Le voilà qui grimpe les marches de son estrade. Hier, comme à son habitude, il a voulu intimider les Phenegel pour les dissuader de participer à un concours dont la récompense leur serait énormément profitable. Malheureusement, dans son état, il n’a fait que se ridiculiser une fois de plus face aux tout-puissants nobles dont la fortune semble tombée du ciel. Aujourd’hui, il fait porter sa voix jusqu’à ses paysans les plus pauvres.

  • Mes chers villageois, en cette belle journée, je tenais à vous annoncer une grande nouvelle, commence-t-il avant de s’éclaircir la voix, tout en laissant le temps aux plus éloignés de tendre l’oreille. Le prince a décidé d’organiser une compétition de course équestre, dans notre humble village, continue-t-il en faisant porter sa voix aussi loin qu’il le peut tout en faisant de grands gestes avec ses bras. Le gagnant recevra une place comme invité d’honneur au palais ! Pour que tout puisse se dérouler sans problème, j’aurais besoin de vous, mes chers villageois. Chacun qui participera aux préparatifs sera récompensé par une modeste somme d’argent offerte par le prince, sourit-il en se penchant en avant comme pour faire une confidence. Bien sûr, ceux qui souhaitent participer au concours ne peuvent aider aux préparatifs, afin de prévenir toute triche. Pour les inscriptions au tournoi ou aux préparations, veuillez vous adresser à mes collègues, ajoute-il en montrant de la main les deux hommes derrière leur table. Bonne journée à tous.

Le maire termine son discours sur un air solennel. Il ne semble pas plus ému que cela par cet évènement, et pourtant, c’est bien la première fois qu’il y en a un aussi grand dans le village.
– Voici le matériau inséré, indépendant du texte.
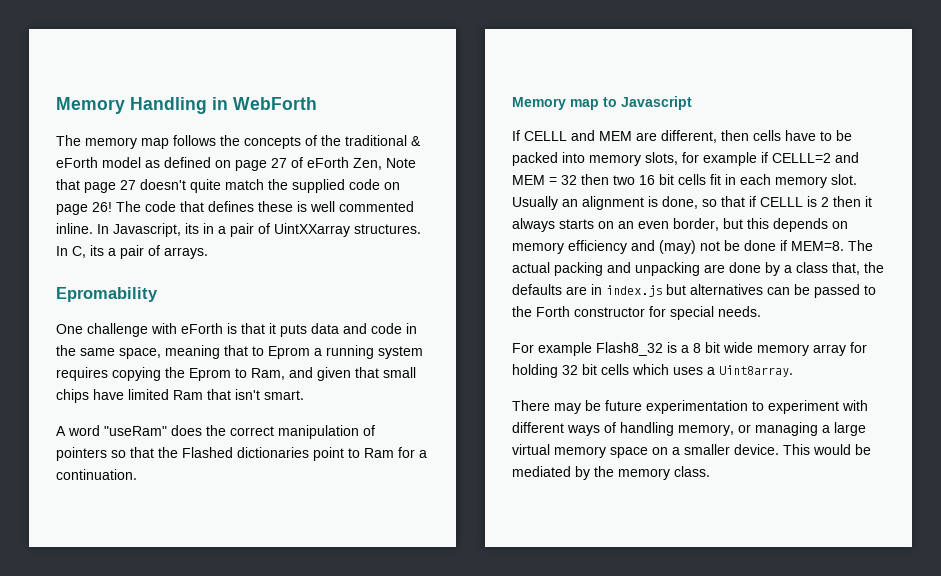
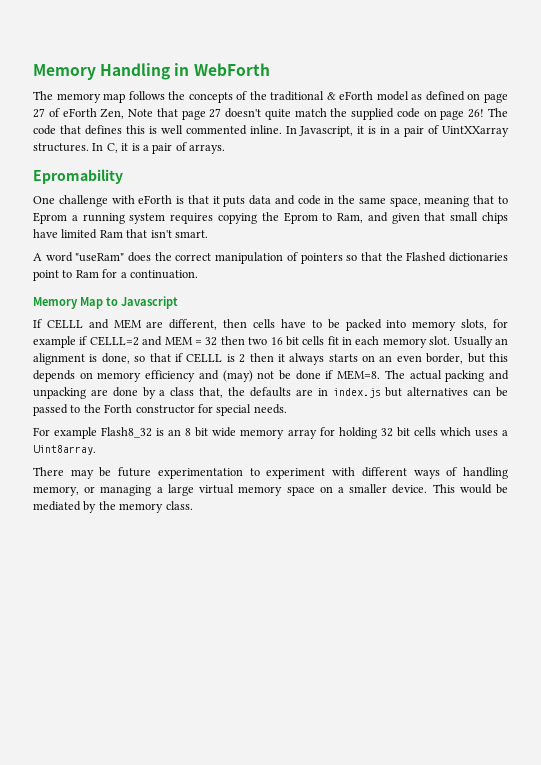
[258,201,293,212] these -> [125,125,145,134] this
[185,223,199,234] its -> [357,126,377,134] it is
[90,245,104,256] its -> [121,143,140,151] it is
[570,99,599,110] map -> [80,297,103,309] Map
[681,345,689,353] a -> [168,429,182,436] an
D’un pas rapide et décidé, il quitte la scène pour retourner dans sa mairie, seul lieu où il peut réfléchir posément. Elle sera bien vide aujourd’hui, il aura donc enfin un peu de temps pour lui seul.
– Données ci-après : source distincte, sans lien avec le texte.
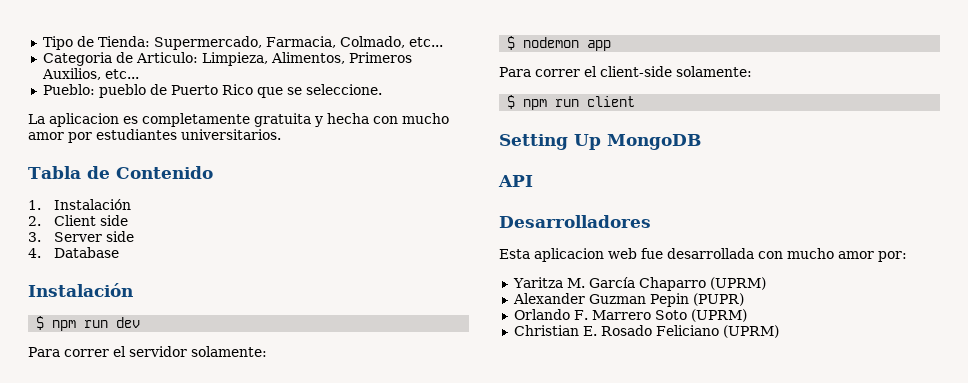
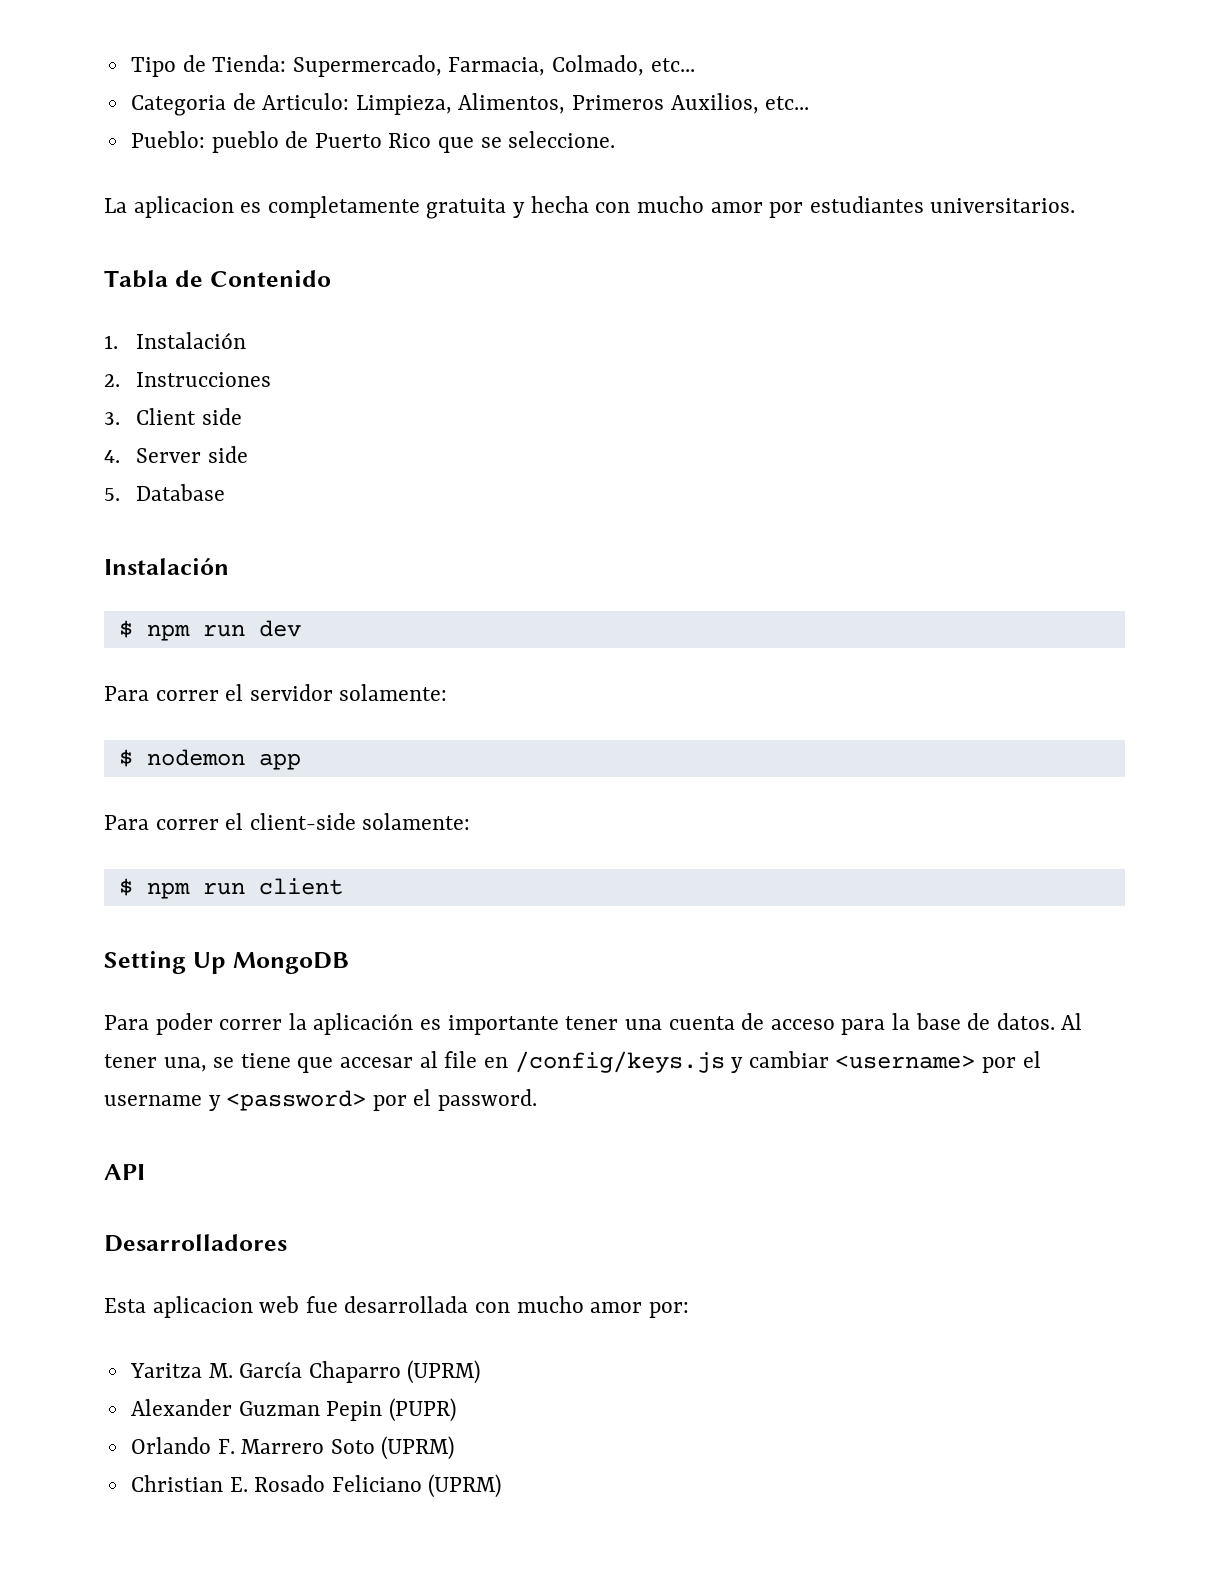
(41, 221) none -> [136,372,272,387] [104,412,120,425] Instrucciones // 3.
[28,232,41,242] 3. -> [104,450,120,463] 4.
[28,248,41,258] 4. -> [104,488,120,501] 5.
(701, 142) none -> [104,1013,1083,1035] [104,1051,1041,1073] [104,1089,538,1111] // Para poder correr la aplicación es importante tener una cuenta de acceso para la base de datos. Al tener una, se tiene que accesar al file en /config/keys.js y cambiar <username> por el username y <password> por el password.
Au milieu de la foule, les discussions s’emballent.

  • Il a bien dit le prince ?
  • Un concours équestre ? Comme une course ?
  • J’aimerais participer, mais je n’ai pas de cheval.
  • Tu n’as surtout aucune chance de gagner !
  • Une rencontre avec le prince héritier ? Quelle faveur inouïe !
  • Je préfère gagner un peu d’argent qu’une place à un banquet royal.
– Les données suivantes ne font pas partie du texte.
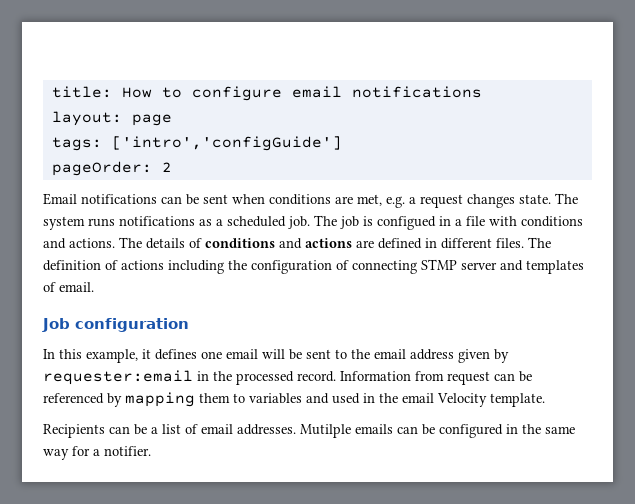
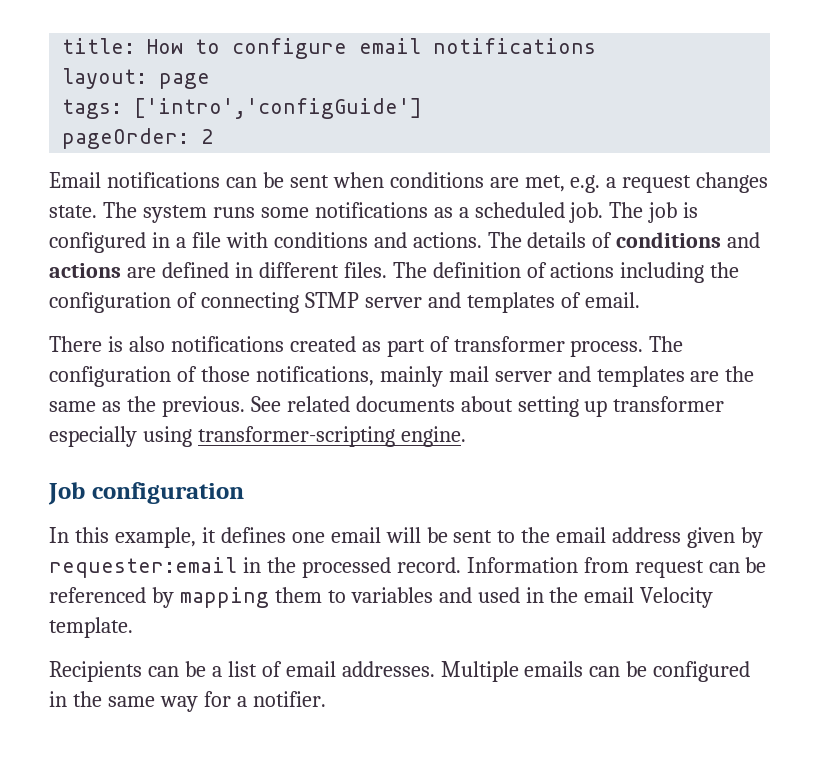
(115, 222) none -> [260,207,309,218] some
[377,216,436,230] configued -> [49,232,146,253] configured
(94, 287) none -> [49,336,684,357] [49,366,755,387] [49,396,725,417] [49,426,466,447] // There is also notifications created as part of transformer process. The configuration of those notifications, mainly mail server and templates are the same as the previous. See related documents about setting up transformer especially using transformer-scripting engine.
[300,424,351,438] Mutilple -> [440,661,519,682] Multiple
Un petit groupe s’avance vers l’estrade. Ils n’écoutent pas ce qui se partage au milieu des villageois, car ils ont déjà pris leur décision : ils ne participeront pas. Il s’agit de la fratrie Milleria, bien décidée à remplir la caisse familiale tandis que leur père s’est absenté quelques jours. Bien sûr, ils ne sont plus autant dans le besoin qu’avant la naissance de Kiro, mais un peu d’argent en plus ne fait jamais de mal. De plus, cela occuperait leurs journées, bien que celles de Sorel sont déjà bien remplies depuis l’arrivée de Violette et Luka.

* * *

Le lendemain, tout le village fonctionne à plein régime. Sorel et Farké utilisent leurs muscles puissants pour installer les nombreuses barrières, ratisser le sable, mettre en place les tables et les gradins. Sous un soleil de plomb, tous travaillent ensemble, et certains se permettent même de siffler en cœur. Tandis que les gros bras dépensent leur énergie, sur la place principale d’autres s’appliquent à fournir des boissons fraîches et préparent la décoration à mettre en place, ainsi que le banquet à servir le jour des festivités. Yuki fait partie de ce groupe-ci.

Pour l’occasion, il a relevé ses longs cheveux soyeux en un chignon, lesquels semblent s’éclaircir de jour en jour. De la même couleur que la neige, ils brillent sous l’éclat du soleil. Lui qui pensait mettre sa passion de fleuriste en avant, il peaufine surtout son talent de fuite. En effet, il lui est difficile de se concentrer lorsque les jeunes demoiselles l’encerclent autant pour apprendre son savoir-faire que pour admirer son physique inégalé dans le village. Mais Yuki est un jeune homme trop poli pour renvoyer ses courtisanes chez elles, alors il leur sourit affectueusement tout en continuant ses assortiments chamarrés de fleurs.

Ce genre d’événement est, certes, rare, mais il n’attise pas uniquement l’entraide au sein des villageois. Beaucoup chuchotent déjà sur la potentielle issue de la compétition, et sur ce qu’ils en pensent. Ceux-là sont certains que le fils Phenegel participera, probablement sous la volonté de ses parents, mais ils doutent de sa sincérité. Cette famille est réputée pour tricher et comploter des coups bas quelle que soit l’occasion, et si la conséquence en vaut le risque. En l’occurrence, la récompense vaudrait tout l’or du monde pour ce couple courant après le pouvoir.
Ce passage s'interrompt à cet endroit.